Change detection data
------------
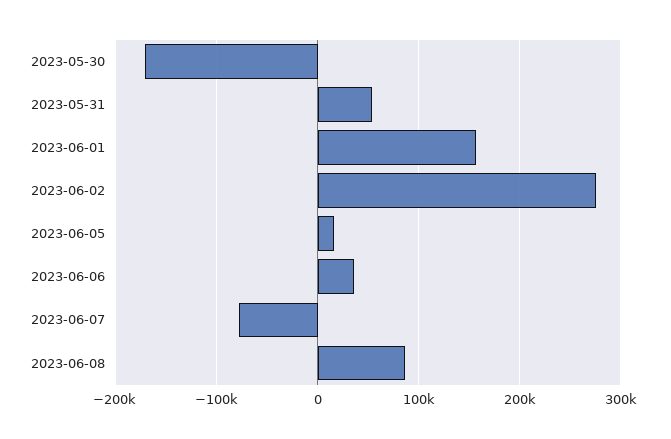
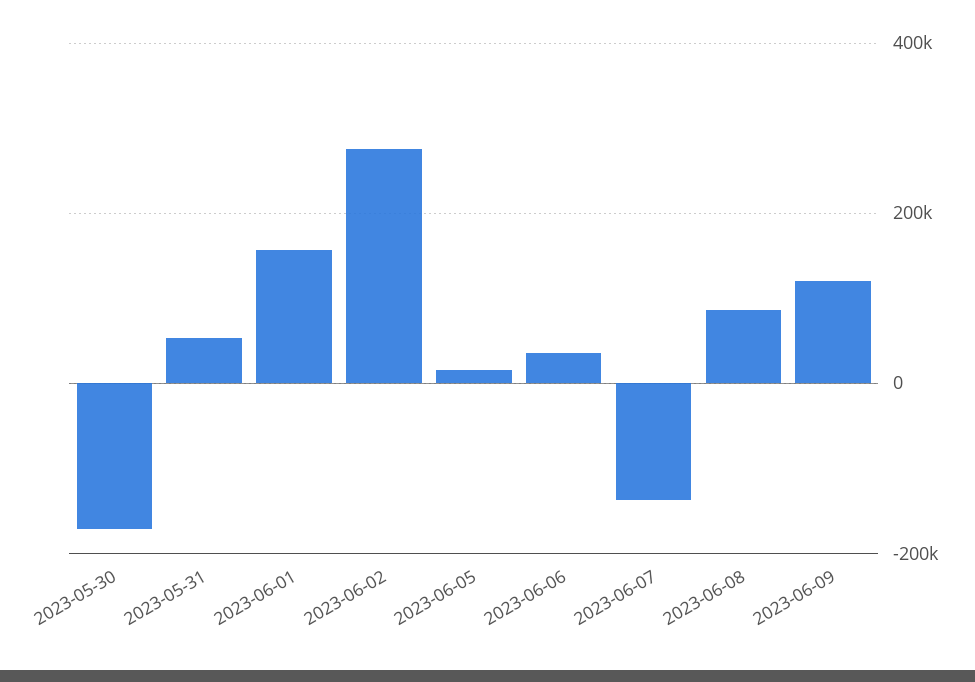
2023-06-07: -80000 -> -140000
2023-06-09: none -> 120000

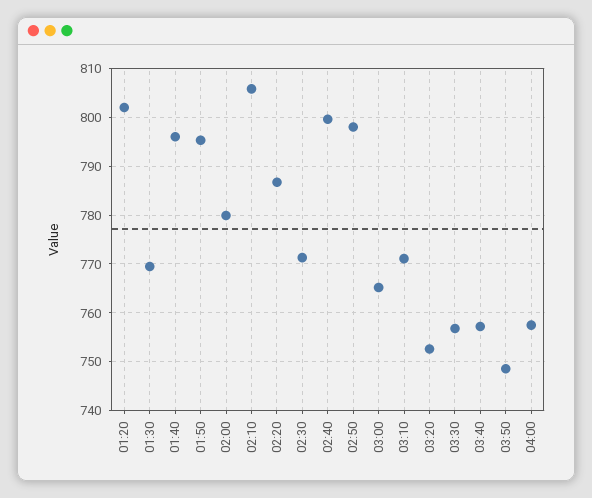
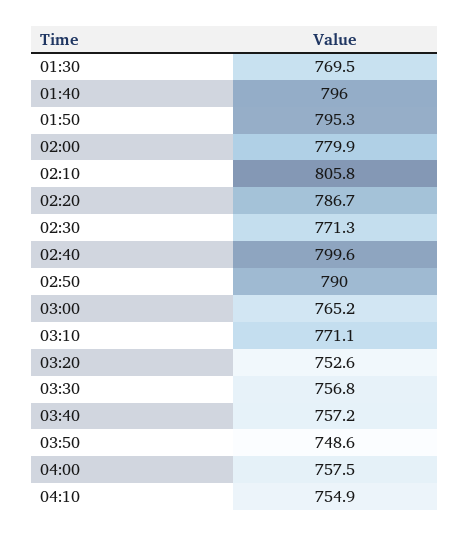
01:20: 802 -> none
02:50: 798 -> 790
04:10: none -> 754.9

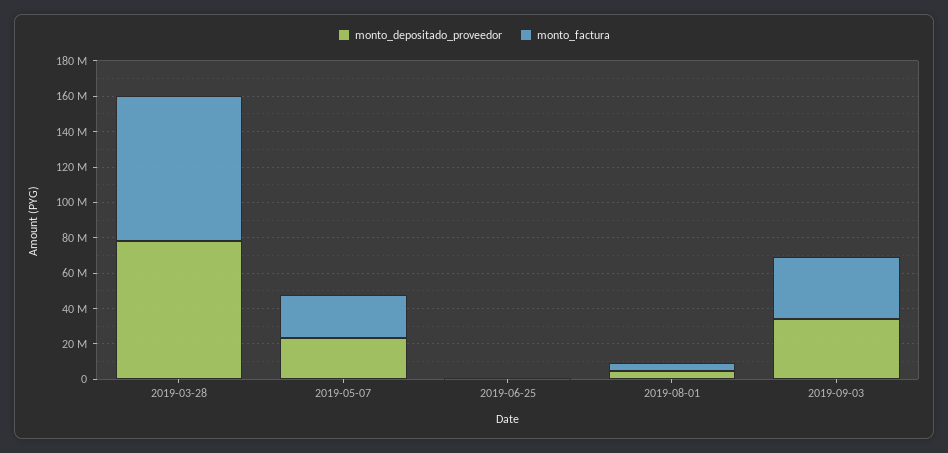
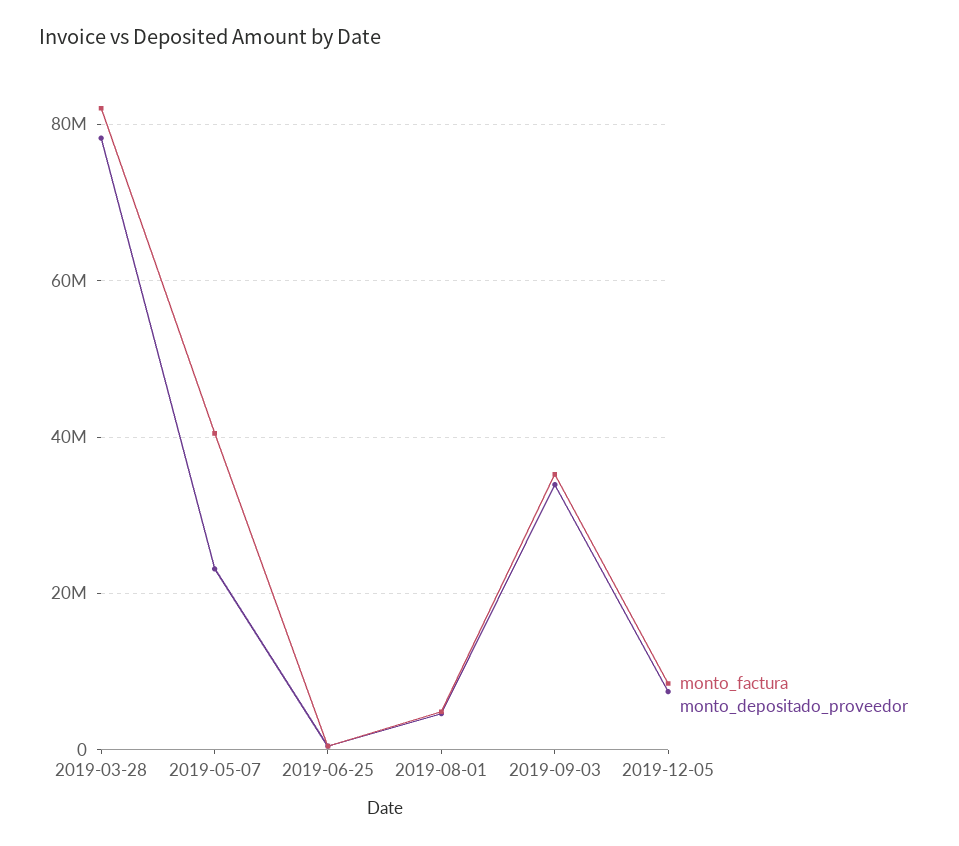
monto_factura, 2019-05-07: 25000000 -> 40000000
monto_factura, 2019-12-05: none -> 8000000
monto_depositado_proveedor, 2019-12-05: none -> 8000000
------------
Each line from the first line of the records through the line containing "monto_factura, 2019-12-05: none -> 8000000" must be reproduced exactly, with both ends included and all pictures omitted; nothing else belongs in the answer.

COMPLETED TASK
2023-06-07: -80000 -> -140000
2023-06-09: none -> 120000

01:20: 802 -> none
02:50: 798 -> 790
04:10: none -> 754.9

monto_factura, 2019-05-07: 25000000 -> 40000000
monto_factura, 2019-12-05: none -> 8000000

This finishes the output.